Problem details — Transcribe the listing below exactly, from its first line through the line with "Duchamp London Textured". Omit the pictures.

Records supplied —
Content starts
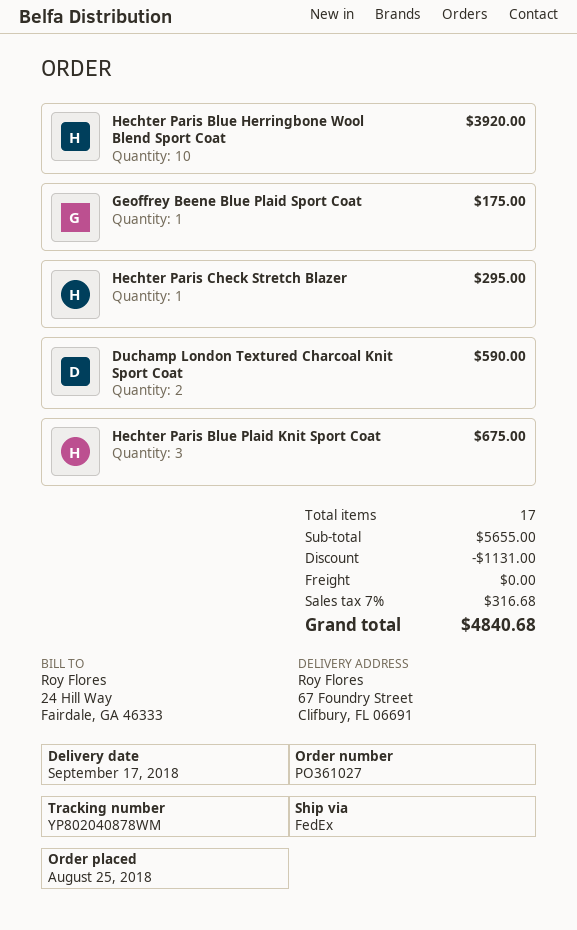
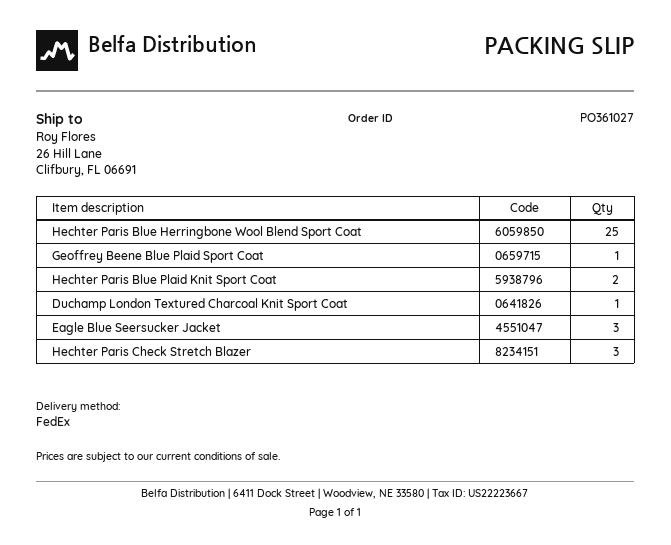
ship to: 67 Foundry Street, Clifbury, FL 06691 -> 26 Hill Lane, Clifbury, FL 06691
Hechter Paris Blue Herringbone Wool Blend Sport Coat: 10 -> 25
Hechter Paris Check Stretch Blazer: 1 -> 3
Duchamp London Textured Charcoal Knit Sport Coat: 2 -> 1
Hechter Paris Blue Plaid Knit Sport Coat: 3 -> 2
Eagle Blue Seersucker Jacket: none -> 3

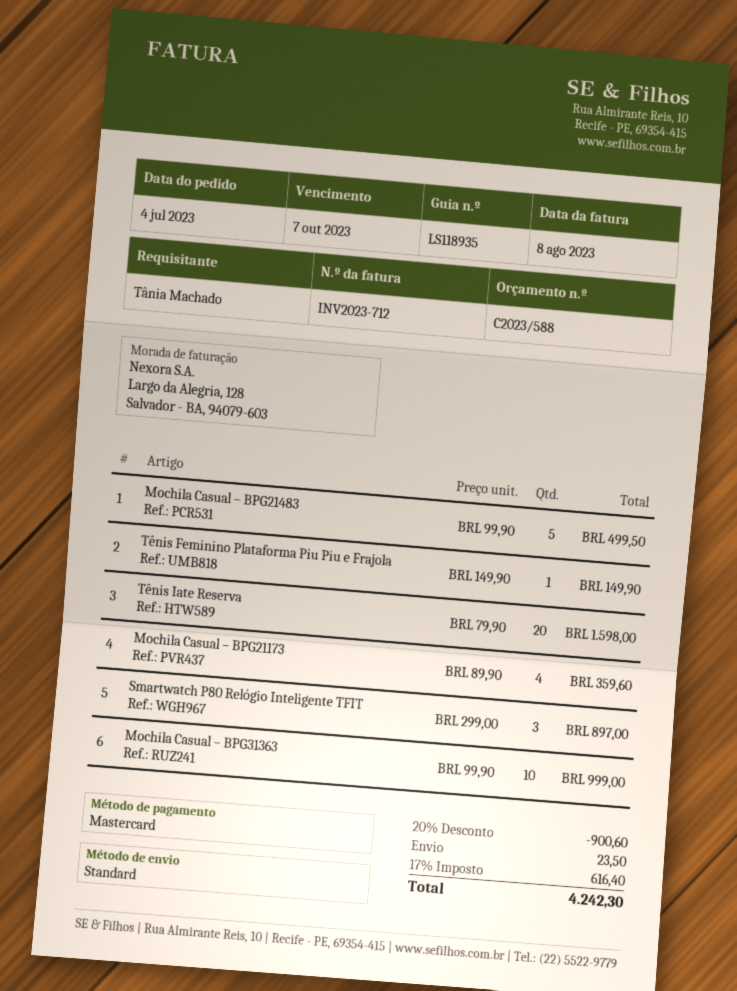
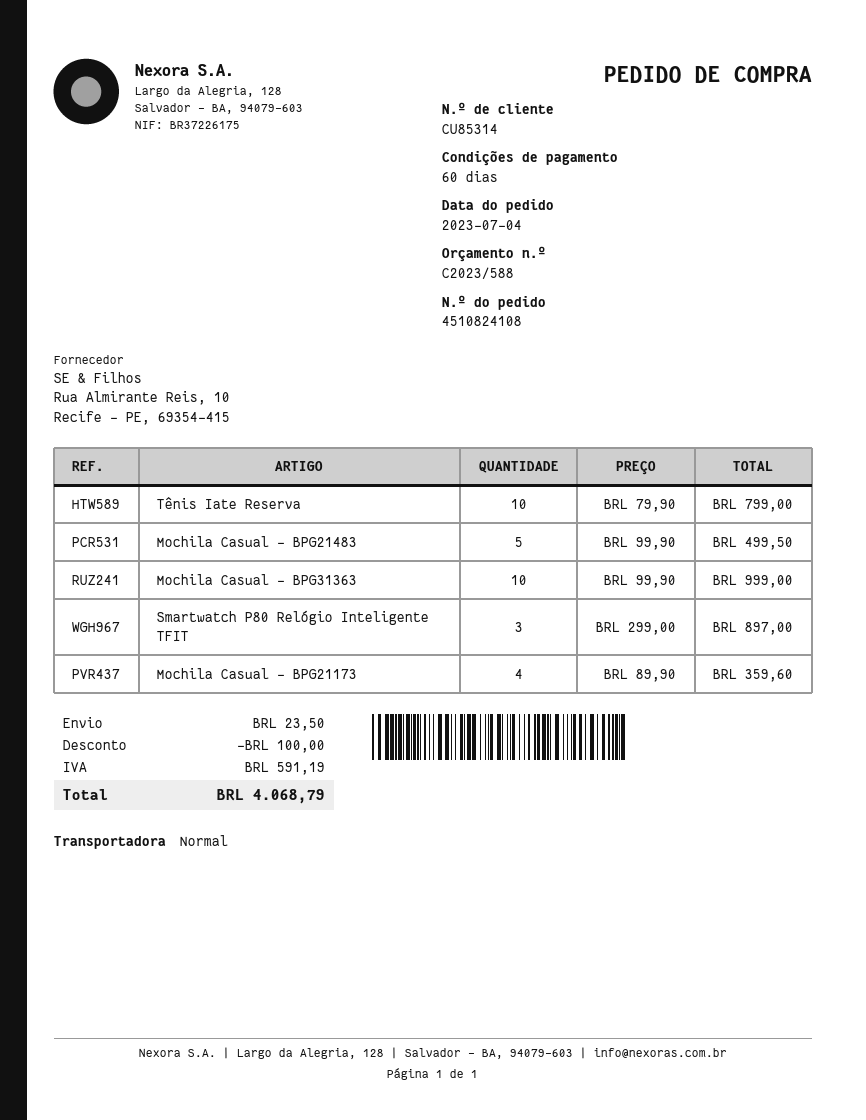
Tênis Feminino Plataforma Piu Piu e Frajola: 1 x 149.90 = 149.90 -> none
Tênis Iate Reserva: 20 x 79.90 = 1598.00 -> 10 x 79.90 = 799.00
discount: 900.60 -> 100.00
tax: 616.40 -> 591.19
total: 4242.30 -> 4068.79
Content ends
Task response —
ship to: 67 Foundry Street, Clifbury, FL 06691 -> 26 Hill Lane, Clifbury, FL 06691
Hechter Paris Blue Herringbone Wool Blend Sport Coat: 10 -> 25
Hechter Paris Check Stretch Blazer: 1 -> 3
Duchamp London Textured Charcoal Knit Sport Coat: 2 -> 1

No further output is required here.